Right before we go to bed, we prepare oatmeal in our slow cooker. We have a patented recipe that produces perfect oatmeal every single time, which goes as follows:


Step one: Add oats.

Step two: Add water.

Step three: Thunderbirds are GO.

With everything set up, we go to sleep. And the next day?

FREE OATMEAL.


The oatmeal does not care that we are groggy and semi-coherent. The oatmeal does not judge. Like manna from the gods, it appears from nothing, a salvation to those faithful. Like the loaves and the fishes, it is an abundance: somehow a splash of water and a cup of oats produces a metric frickstack of oatmeal. We eat, and eat, and are replenished. This is no mere breakfast. This is a Christmas Miracle.


Though the rational part of me understands how this process works, my lizard brain is bamboozled into thinking this bounty is conjured up from nothing. I prefer to think of my slow cooker not as an appliance that simply 'slow cooks' something, but as a time capsule, sent rocketing off into space from my dying planet to give hope and succor to a Brand New Day.


"And these raisins! And this cinnamon!"

Though this is a game in the simplest sense (that is, it has rules, and it is fun), it draws its pleasure from an odd place - the experience of contiguity, or "sense of sequence". When we go to sleep, I remove myself, temporarily, from a causal chain. Sequence breaks down, and must be reassembled tomorrow while we reboot. So in the morning while I lie in bed, I begin making a mental list of my daily itinerary.. suddenly, it hits me: There is oatmeal. Waiting. Suddenly, I am a really hoopy frood who knows where his towel is.


At each end, there's a small pleasure in the process. In the morning, it's pleasant to remember. At night, it's pleasant to know you will forget. Have you ever played peek-a-boo with a baby? It never gets old to them - you can do it over, and over, until the kid is worn exhausted from surprise and delight. Their ability to link events in a sequence, their contiguous understanding of the world, hasn't fully formed yet. In transitory terms, it isn't that you "go away and then come back." It's that you're gone, and then you're there. Magic!


In more sophisticated cases, contiguity can involve you directly, rather than remove you from a sense of sequence. Consider a game like Will Wright's "Sim City", where the titular "city" is never stamped upon the earth outright, but rather assembled from a box of actions. First you make a place for people to live, and work, and shop. Then you build a road or two. Then they need electricity, and a plant to produce it. Oh, and don't forget water lines. All right, now let's go over there.. oh, I guess you need a bridge.
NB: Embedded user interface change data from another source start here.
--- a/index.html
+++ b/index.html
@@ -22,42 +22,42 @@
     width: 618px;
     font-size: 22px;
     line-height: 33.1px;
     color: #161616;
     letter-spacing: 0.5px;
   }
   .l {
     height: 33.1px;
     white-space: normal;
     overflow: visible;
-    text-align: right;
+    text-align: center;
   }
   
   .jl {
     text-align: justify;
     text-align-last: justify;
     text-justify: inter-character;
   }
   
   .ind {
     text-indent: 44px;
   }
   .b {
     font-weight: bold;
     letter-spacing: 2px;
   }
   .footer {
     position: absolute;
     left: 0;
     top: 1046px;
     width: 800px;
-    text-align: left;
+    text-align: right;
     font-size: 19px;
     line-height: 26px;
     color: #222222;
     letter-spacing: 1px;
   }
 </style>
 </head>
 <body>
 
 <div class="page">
Let's put some waterfront here, and hey! There's a sailboat! Now let's fix the taxes, and, oh neat, you can build a statue now.
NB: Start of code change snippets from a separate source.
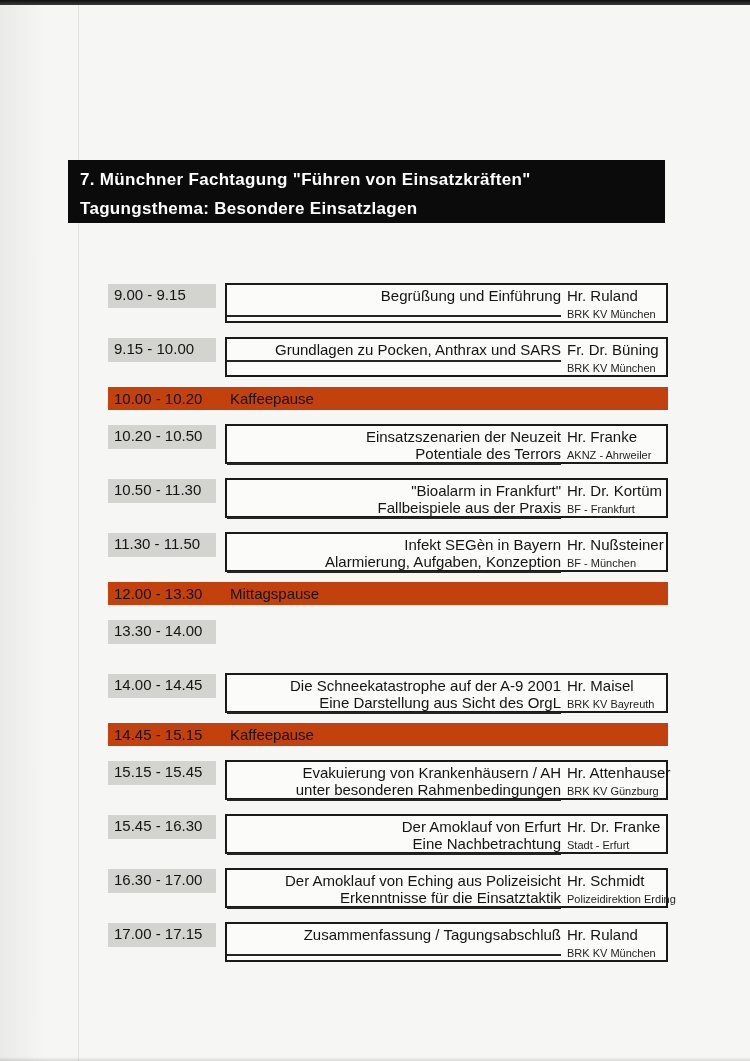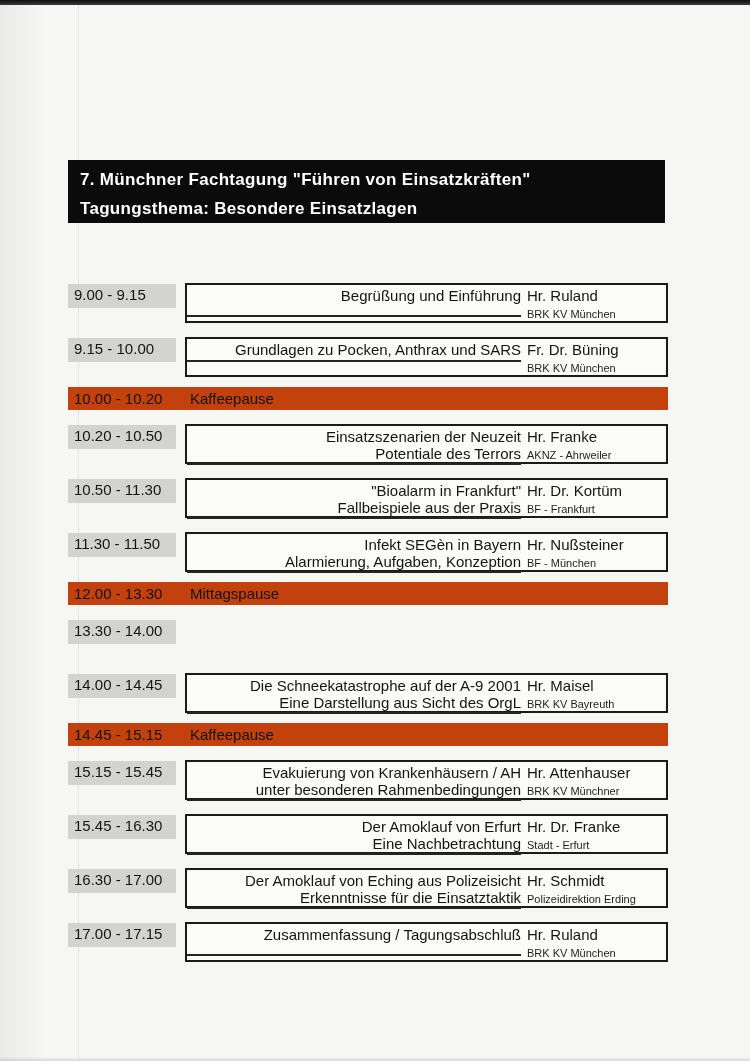--- a/index.html
+++ b/index.html
@@ -42,21 +42,21 @@
   .program-box {
     position:absolute; left:68px; top:234px; width:600px; height:32px;
     box-sizing:border-box; border:3px solid #111;
     background:#f9f9f7;
     display:flex; align-items:center; padding-left:8px;
     font-weight:bold; font-size:16px; letter-spacing:0.2px; white-space:nowrap;
   }
 
   .schedule { position:absolute; left:68px; top:283px; width:600px; }
 
-  .row { position:relative; }
+  .row { position:relative;margin-left:40px; }
   .row.session { height:40px; margin-bottom:14px; }
 
   .time {
     position:absolute; left:0; top:1px; width:108px; height:24px;
     background:#d3d3d0;
     font-size:15px; line-height:22px; padding-left:6px;
     box-sizing:border-box; white-space:nowrap;
   }
 
   .box {
@@ -198,21 +198,21 @@
   </div>
       <div class="row session">
     <div class="time">15.15 - 15.45</div>
     <div class="box">
       <div class="topic">
             <div>Evakuierung von Krankenhäusern / AH</div>
             <div>unter besonderen Rahmenbedingungen</div>
           </div>
       <div class="speaker">
         <div class="name">Hr. Attenhauser</div>
-        <div class="affil">BRK KV Münchner</div>
+        <div class="affil">BRK KV Günzburg</div>
       </div>
     </div>
   </div>
       <div class="row session">
     <div class="time">15.45 - 16.30</div>
     <div class="box">
       <div class="topic">
             <div>Der Amoklauf von Erfurt</div>
             <div>Eine Nachbetrachtung</div>
           </div>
Though every task relates directly to the other micro-managerial decisions you make as you progress, it isn't until you scroll the map right back, to look at your handiwork: the squares zoned, the trees cleared, the ground paved and developed, and: Peek-a-boo! It's a city! Suddenly you're God on the Seventh Day, looking down upon creation.
Then you summon a robotic monster to destroy it with lasers, but you see what I'm getting at here.
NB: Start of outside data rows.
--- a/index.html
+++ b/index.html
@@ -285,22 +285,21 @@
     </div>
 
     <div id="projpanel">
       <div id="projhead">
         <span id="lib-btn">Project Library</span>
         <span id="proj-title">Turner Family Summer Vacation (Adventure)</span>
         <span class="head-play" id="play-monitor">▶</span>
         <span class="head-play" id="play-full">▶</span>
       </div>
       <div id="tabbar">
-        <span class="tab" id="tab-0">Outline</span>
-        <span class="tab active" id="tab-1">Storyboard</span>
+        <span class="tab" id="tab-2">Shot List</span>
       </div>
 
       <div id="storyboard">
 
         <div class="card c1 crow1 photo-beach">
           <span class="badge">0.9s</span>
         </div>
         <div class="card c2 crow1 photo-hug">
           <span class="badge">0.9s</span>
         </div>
In the beginning, Will Wright created the heavens and the earth.

In every case where our sense of causality is disrupted, in our fragmented experience of the scope of things, there is something profoundly anti-Pavlovian at work. When so much of gaming is written off as mere pleasure-pursuit, "ring and bell and salivate" type stuff, the notion of pleasure-deferral - or, in these cases, pleasure displacement - tends to be the exceptions that prove the rule. It's a small proof that there is something in the nature of games, at a fundamental level, that is transformative. Through the familiar and unfamiliar, in seeing things in part and in whole, when we realign and reconfigure, we don't simply change: We create. It's here that we find myth, and miracle.

Also... and I can't stress this enough:



Free. Freaking. Oatmeal.


- Rook

5 comments:

  1. You know what I like... Free Peaches and Cream Oatmeal...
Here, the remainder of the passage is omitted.